Elois Grooms

No. 78, 98
- Position: Defensive end

Personal information
- Born: May 20, 1953 (age 73) Tompkinsville, Kentucky, U.S.
- Listed height: 6 ft 4 in (1.93 m)
- Listed weight: 249 lb (113 kg)

Career information
- High school: Tompkinsville
- College: Tennessee Tech
- NFL draft: 1975: 3rd round, 63rd overall pick

Career history
- New Orleans Saints (1975–1981); St. Louis Cardinals (1982–1985); Philadelphia Eagles (1987);

Career NFL statistics
- Sacks: 53
- Fumble recoveries: 9
- Interceptions: 3
- Stats at Pro Football Reference

= Elois Grooms =

American football player (born 1953)

Elois T. Grooms (born May 20, 1953) is an American former professional football player who was a defensive lineman in the National Football League (NFL).

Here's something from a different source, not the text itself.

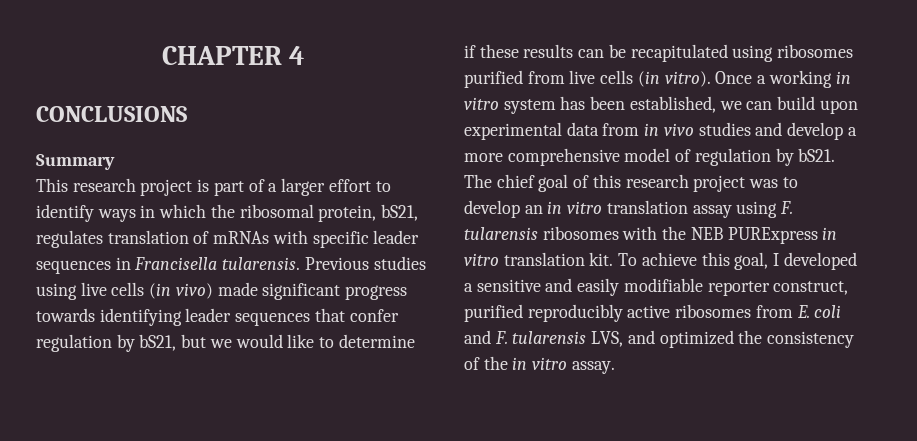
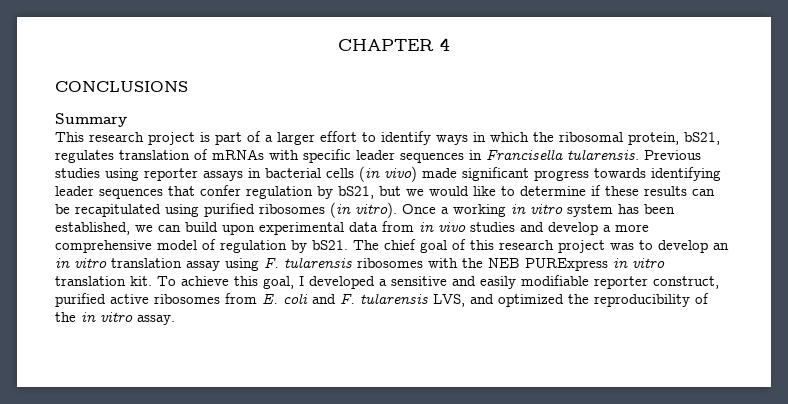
- Previous studies using live cells (in vivo) made significant progress towards identifying leader sequences that confer regulation by bS21, but we would like to determine if these results can be recapitulated using ribosomes purified from live cells (in vitro).
+ Previous studies using reporter assays in bacterial cells (in vivo) made significant progress towards identifying leader sequences that confer regulation by bS21, but we would like to determine if these results can be recapitulated using purified ribosomes (in vitro).
- To achieve this goal, I developed a sensitive and easily modifiable reporter construct, purified reproducibly active ribosomes from E. coli and F. tularensis LVS, and optimized the consistency of the in vitro assay.
+ To achieve this goal, I developed a sensitive and easily modifiable reporter construct, purified active ribosomes from E. coli and F. tularensis LVS, and optimized the reproducibility of the in vitro assay.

He was selected by the New Orleans Saints in the third round of the 1975 NFL draft, and he played with the Saints until 1981. In 1977, Grooms caught a touchdown pass from punter Tom Blanchard on a fake field goal, his only NFL reception. Then he played for the St. Louis Cardinals from 1982 to 1985 and the Philadelphia Eagles in 1987. He played college football for the Tennessee Tech Golden Eagles. Grooms was inducted into the Kentucky Pro Football Hall of Fame in 2020.